◆ Work item ◆
Since only part of the material below is wanted, output exactly the lines from the one with "[127,199,201,216] Obaveza ->" up to and including the one with "(483, 1365) none -> (863, 580) //".

◆ Material for this task ◆
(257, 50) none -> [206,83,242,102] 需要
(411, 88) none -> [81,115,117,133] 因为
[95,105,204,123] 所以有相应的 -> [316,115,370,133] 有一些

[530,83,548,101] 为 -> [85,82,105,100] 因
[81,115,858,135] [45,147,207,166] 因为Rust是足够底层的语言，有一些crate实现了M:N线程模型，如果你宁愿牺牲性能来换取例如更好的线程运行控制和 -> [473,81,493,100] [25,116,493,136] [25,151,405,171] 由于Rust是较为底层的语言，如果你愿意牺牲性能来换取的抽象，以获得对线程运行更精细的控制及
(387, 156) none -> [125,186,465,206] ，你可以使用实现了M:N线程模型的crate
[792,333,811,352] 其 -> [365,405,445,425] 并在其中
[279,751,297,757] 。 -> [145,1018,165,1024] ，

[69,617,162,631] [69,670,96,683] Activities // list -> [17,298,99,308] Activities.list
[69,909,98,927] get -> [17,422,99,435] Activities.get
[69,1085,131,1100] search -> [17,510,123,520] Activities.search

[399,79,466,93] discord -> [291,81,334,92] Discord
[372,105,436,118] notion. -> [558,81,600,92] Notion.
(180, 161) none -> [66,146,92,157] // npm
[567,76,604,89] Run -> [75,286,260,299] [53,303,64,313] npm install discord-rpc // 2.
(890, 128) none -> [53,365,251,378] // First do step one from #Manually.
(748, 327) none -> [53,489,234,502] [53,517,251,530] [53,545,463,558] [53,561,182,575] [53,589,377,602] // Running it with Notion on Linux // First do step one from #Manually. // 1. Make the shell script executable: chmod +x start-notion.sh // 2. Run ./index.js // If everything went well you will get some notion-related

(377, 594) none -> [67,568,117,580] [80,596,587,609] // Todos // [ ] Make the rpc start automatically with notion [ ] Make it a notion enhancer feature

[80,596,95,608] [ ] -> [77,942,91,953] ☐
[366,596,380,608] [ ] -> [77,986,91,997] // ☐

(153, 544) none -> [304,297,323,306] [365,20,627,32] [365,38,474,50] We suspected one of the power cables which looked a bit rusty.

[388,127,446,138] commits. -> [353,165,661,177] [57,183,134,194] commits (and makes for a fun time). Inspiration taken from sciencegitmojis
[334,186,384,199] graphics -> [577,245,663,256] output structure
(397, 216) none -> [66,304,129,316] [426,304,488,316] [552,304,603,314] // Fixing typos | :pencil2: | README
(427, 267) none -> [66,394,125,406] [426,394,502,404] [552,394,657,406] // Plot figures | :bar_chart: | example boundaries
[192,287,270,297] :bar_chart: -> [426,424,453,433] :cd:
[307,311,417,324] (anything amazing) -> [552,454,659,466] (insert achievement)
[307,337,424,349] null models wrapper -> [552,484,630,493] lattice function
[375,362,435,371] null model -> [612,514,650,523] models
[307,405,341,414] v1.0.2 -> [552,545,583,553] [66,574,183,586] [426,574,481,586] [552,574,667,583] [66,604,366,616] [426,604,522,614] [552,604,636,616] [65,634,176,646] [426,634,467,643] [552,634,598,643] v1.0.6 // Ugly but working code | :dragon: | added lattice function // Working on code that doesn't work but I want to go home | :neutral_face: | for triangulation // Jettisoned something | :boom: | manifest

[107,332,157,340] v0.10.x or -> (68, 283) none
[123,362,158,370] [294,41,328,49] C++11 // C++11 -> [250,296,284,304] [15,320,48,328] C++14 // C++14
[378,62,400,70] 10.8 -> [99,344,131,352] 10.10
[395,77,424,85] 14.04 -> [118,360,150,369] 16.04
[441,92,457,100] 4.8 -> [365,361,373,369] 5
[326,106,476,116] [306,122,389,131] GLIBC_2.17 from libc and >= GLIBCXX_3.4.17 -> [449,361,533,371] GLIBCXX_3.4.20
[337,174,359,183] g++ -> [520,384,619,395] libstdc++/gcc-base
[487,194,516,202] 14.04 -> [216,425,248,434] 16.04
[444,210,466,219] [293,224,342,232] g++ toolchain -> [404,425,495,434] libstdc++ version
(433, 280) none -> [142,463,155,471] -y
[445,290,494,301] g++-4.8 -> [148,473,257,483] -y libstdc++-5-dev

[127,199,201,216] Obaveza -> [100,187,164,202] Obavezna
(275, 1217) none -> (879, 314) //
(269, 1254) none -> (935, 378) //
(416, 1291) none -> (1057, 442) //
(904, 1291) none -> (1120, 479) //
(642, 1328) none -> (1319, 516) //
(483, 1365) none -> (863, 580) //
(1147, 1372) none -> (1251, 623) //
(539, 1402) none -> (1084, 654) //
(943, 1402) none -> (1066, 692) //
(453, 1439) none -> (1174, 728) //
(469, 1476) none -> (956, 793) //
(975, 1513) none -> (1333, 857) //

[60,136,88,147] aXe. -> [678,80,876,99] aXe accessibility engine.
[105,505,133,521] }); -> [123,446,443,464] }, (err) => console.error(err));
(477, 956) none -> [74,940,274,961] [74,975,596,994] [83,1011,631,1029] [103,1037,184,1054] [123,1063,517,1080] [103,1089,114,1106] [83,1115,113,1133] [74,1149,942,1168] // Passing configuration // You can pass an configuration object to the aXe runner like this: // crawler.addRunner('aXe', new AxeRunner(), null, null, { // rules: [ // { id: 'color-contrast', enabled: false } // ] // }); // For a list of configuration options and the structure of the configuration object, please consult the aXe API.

◆ Answer for the task ◆
[127,199,201,216] Obaveza -> [100,187,164,202] Obavezna
(275, 1217) none -> (879, 314) //
(269, 1254) none -> (935, 378) //
(416, 1291) none -> (1057, 442) //
(904, 1291) none -> (1120, 479) //
(642, 1328) none -> (1319, 516) //
(483, 1365) none -> (863, 580) //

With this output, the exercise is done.